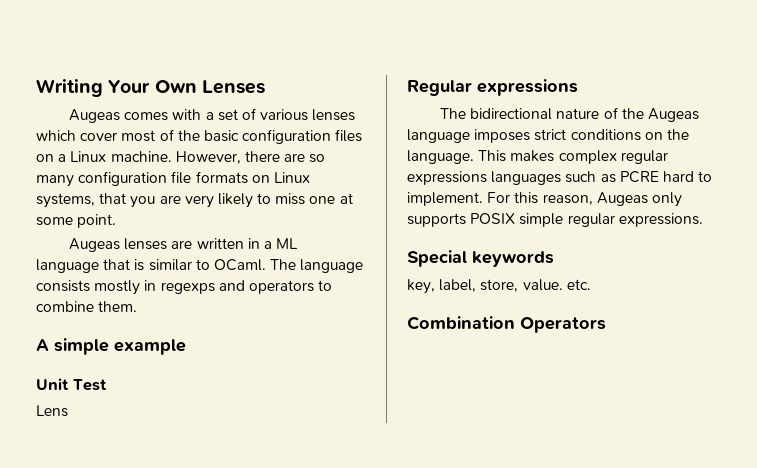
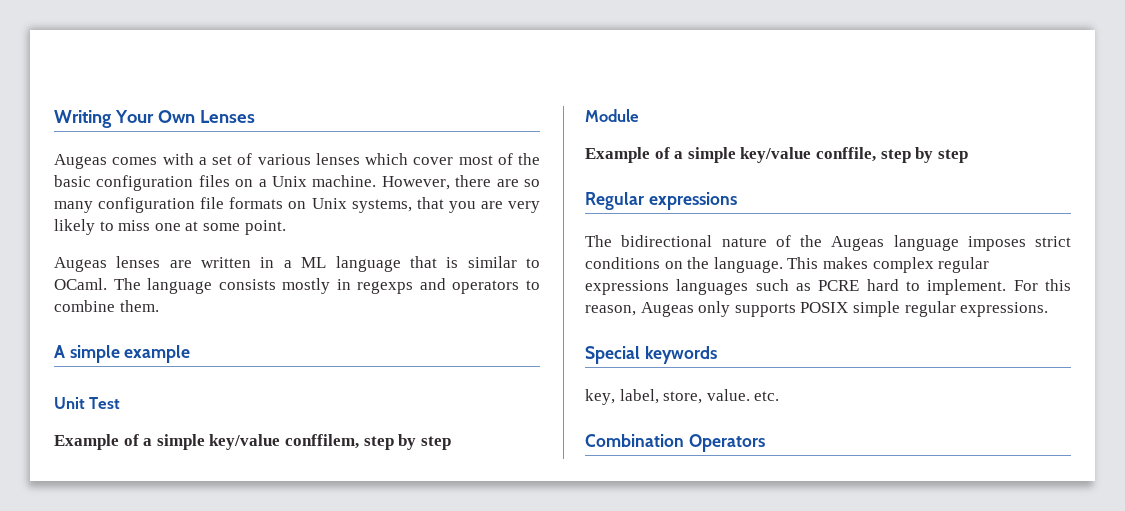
[70,151,107,162] Linux -> [272,176,307,187] Unix
[273,172,310,183] Linux -> [311,198,347,209] Unix
[36,405,68,417] Lens -> [54,434,451,450] [585,109,639,122] [585,147,968,163] Example of a simple key/value conffilem, step by step // Module // Example of a simple key/value conffile, step by step

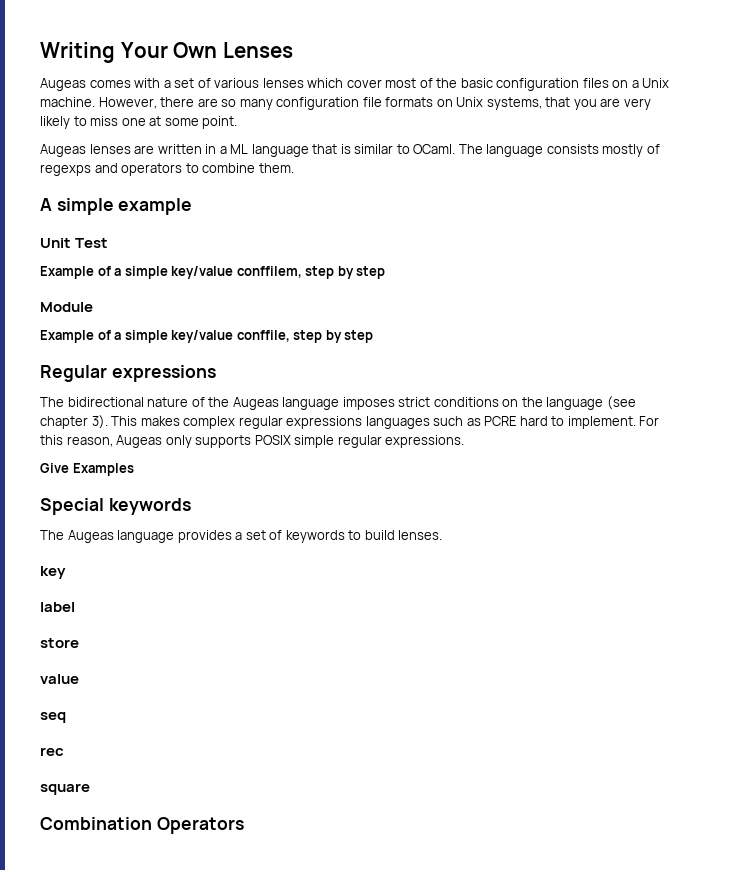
[336,279,351,290] in -> [646,144,660,154] of
[713,257,783,273] language. -> [546,396,636,410] [40,415,108,429] language (see chapter 3).
(1049, 309) none -> [40,463,134,476] // Give Examples
[585,389,780,405] key, label, store, value. etc. -> [40,530,443,543] [40,566,66,579] [40,602,75,612] [40,638,79,648] [40,674,79,684] [40,712,66,723] [40,747,64,756] [40,783,90,795] The Augeas language provides a set of keywords to build lenses. // key // label // store // value // seq // rec // square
______
— Required action —
Return each line from the data where the string "language" can be found.

— Expected answer —
[713,257,783,273] language. -> [546,396,636,410] [40,415,108,429] language (see chapter 3).
[585,389,780,405] key, label, store, value. etc. -> [40,530,443,543] [40,566,66,579] [40,602,75,612] [40,638,79,648] [40,674,79,684] [40,712,66,723] [40,747,64,756] [40,783,90,795] The Augeas language provides a set of keywords to build lenses. // key // label // store // value // seq // rec // square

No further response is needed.